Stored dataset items
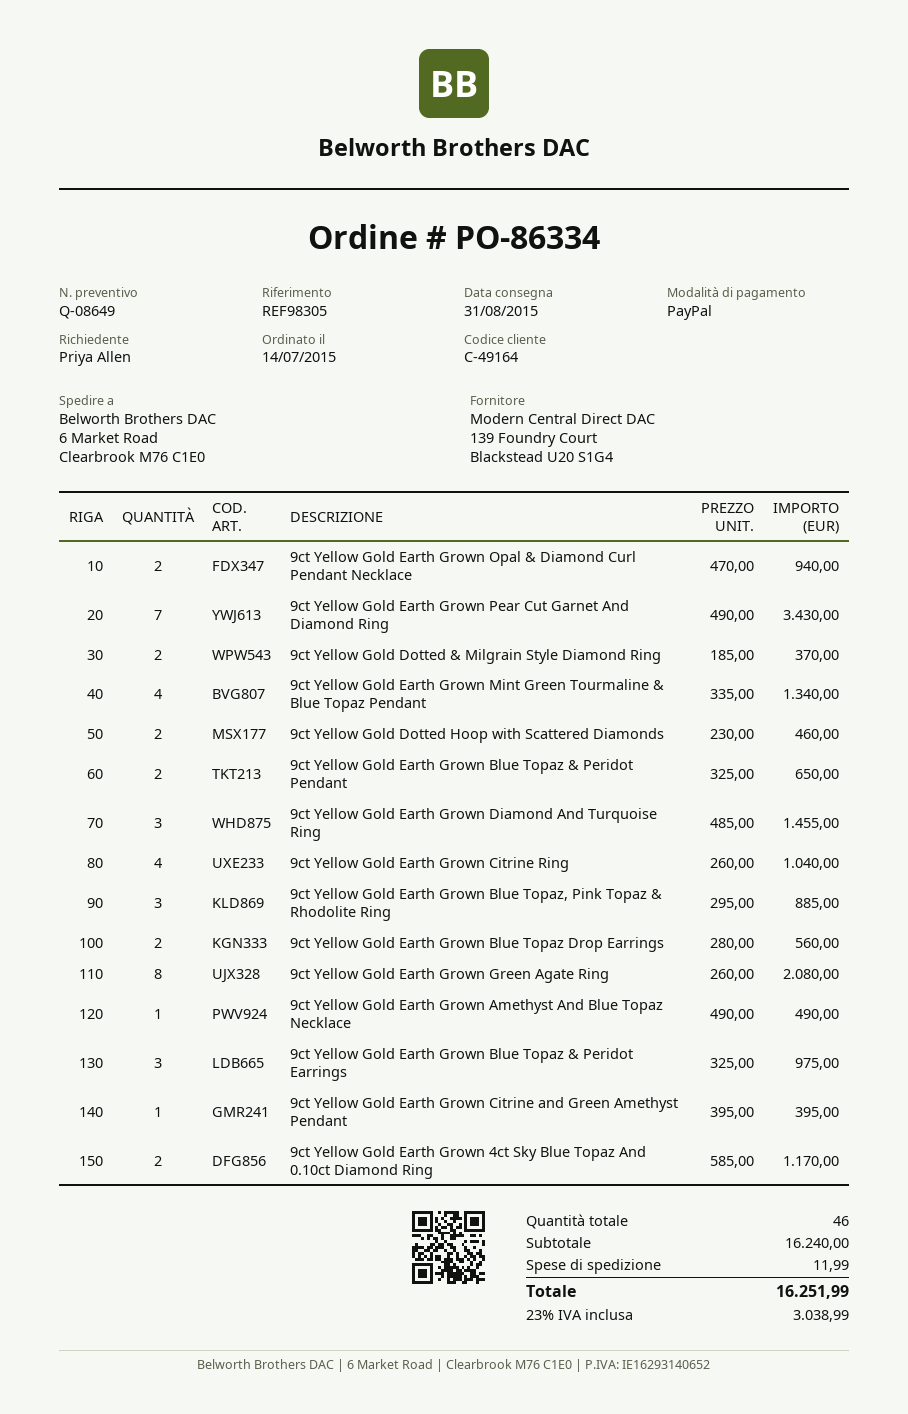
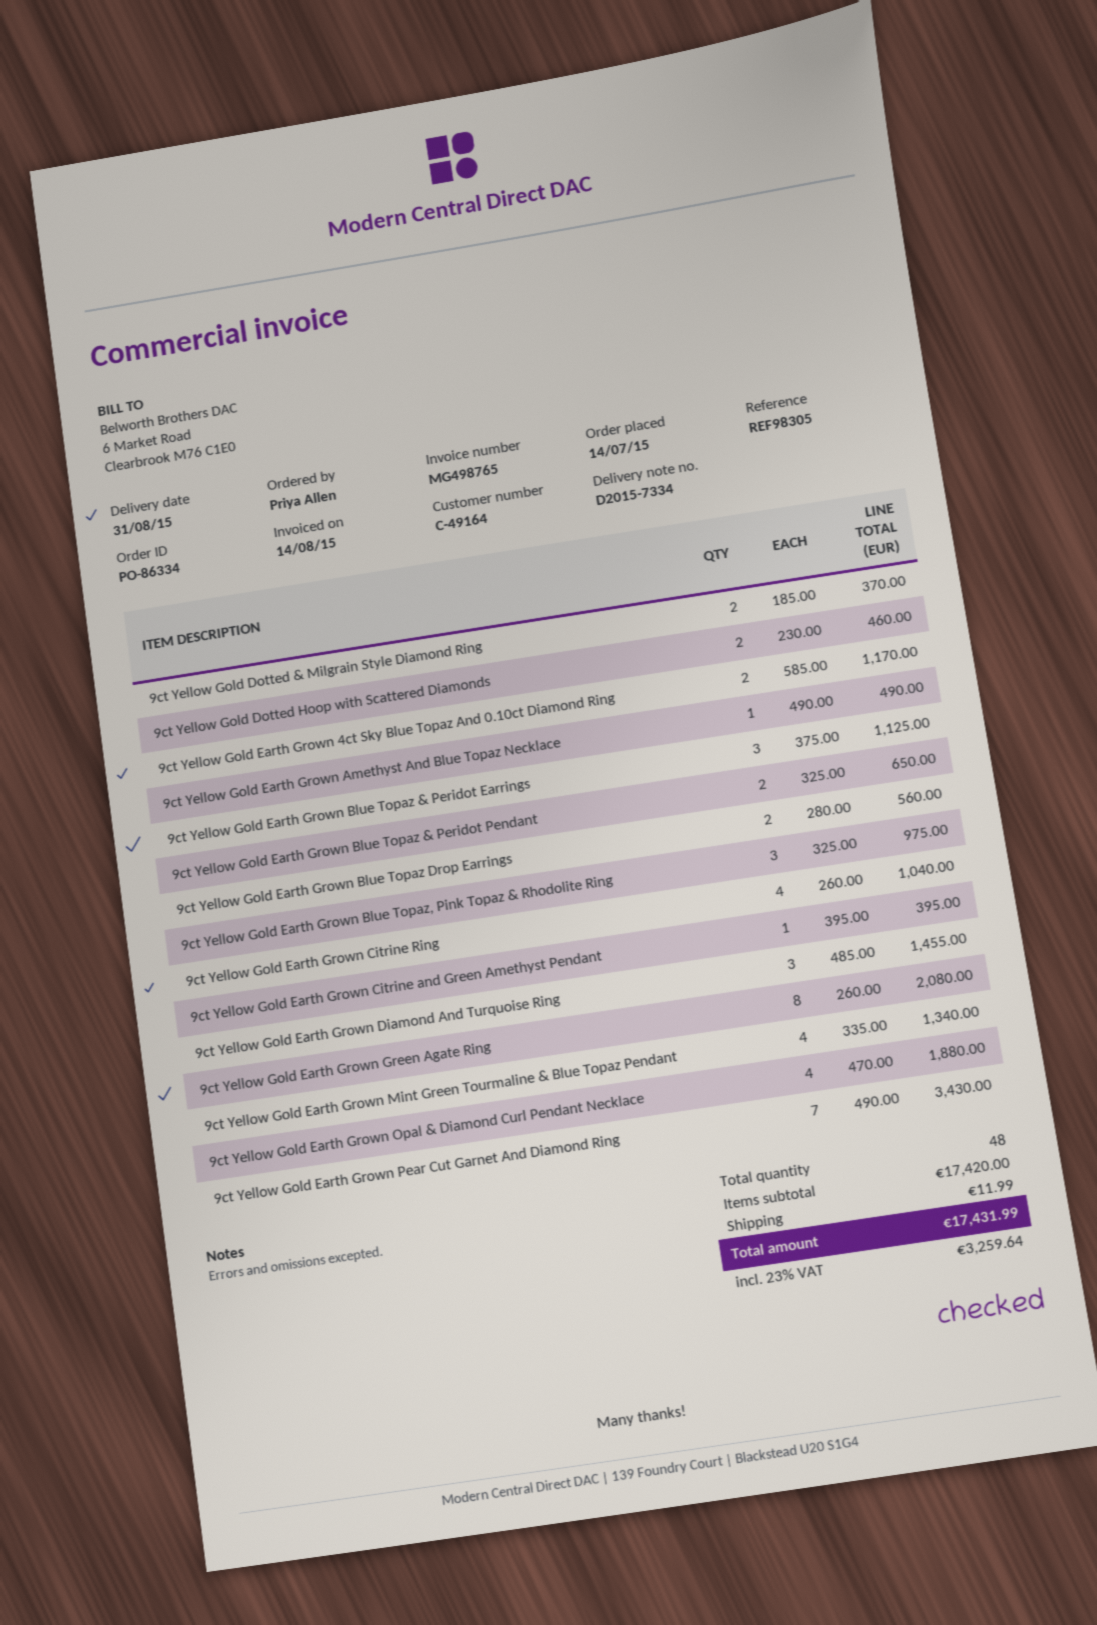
9ct Yellow Gold Earth Grown Opal & Diamond Curl Pendant Necklace: 2 x 470.00 = 940.00 -> 4 x 470.00 = 1880.00
9ct Yellow Gold Earth Grown Blue Topaz, Pink Topaz & Rhodolite Ring: 3 x 295.00 = 885.00 -> 3 x 325.00 = 975.00
9ct Yellow Gold Earth Grown Blue Topaz & Peridot Earrings: 3 x 325.00 = 975.00 -> 3 x 375.00 = 1125.00
total quantity: 46 -> 48
subtotal: 16240.00 -> 17420.00
tax: 23% = 3038.99 -> 23% = 3259.64
total: 16251.99 -> 17431.99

Task statement ::
The records above are to be restated exactly, with all pictures omitted.

Solution below ::
9ct Yellow Gold Earth Grown Opal & Diamond Curl Pendant Necklace: 2 x 470.00 = 940.00 -> 4 x 470.00 = 1880.00
9ct Yellow Gold Earth Grown Blue Topaz, Pink Topaz & Rhodolite Ring: 3 x 295.00 = 885.00 -> 3 x 325.00 = 975.00
9ct Yellow Gold Earth Grown Blue Topaz & Peridot Earrings: 3 x 325.00 = 975.00 -> 3 x 375.00 = 1125.00
total quantity: 46 -> 48
subtotal: 16240.00 -> 17420.00
tax: 23% = 3038.99 -> 23% = 3259.64
total: 16251.99 -> 17431.99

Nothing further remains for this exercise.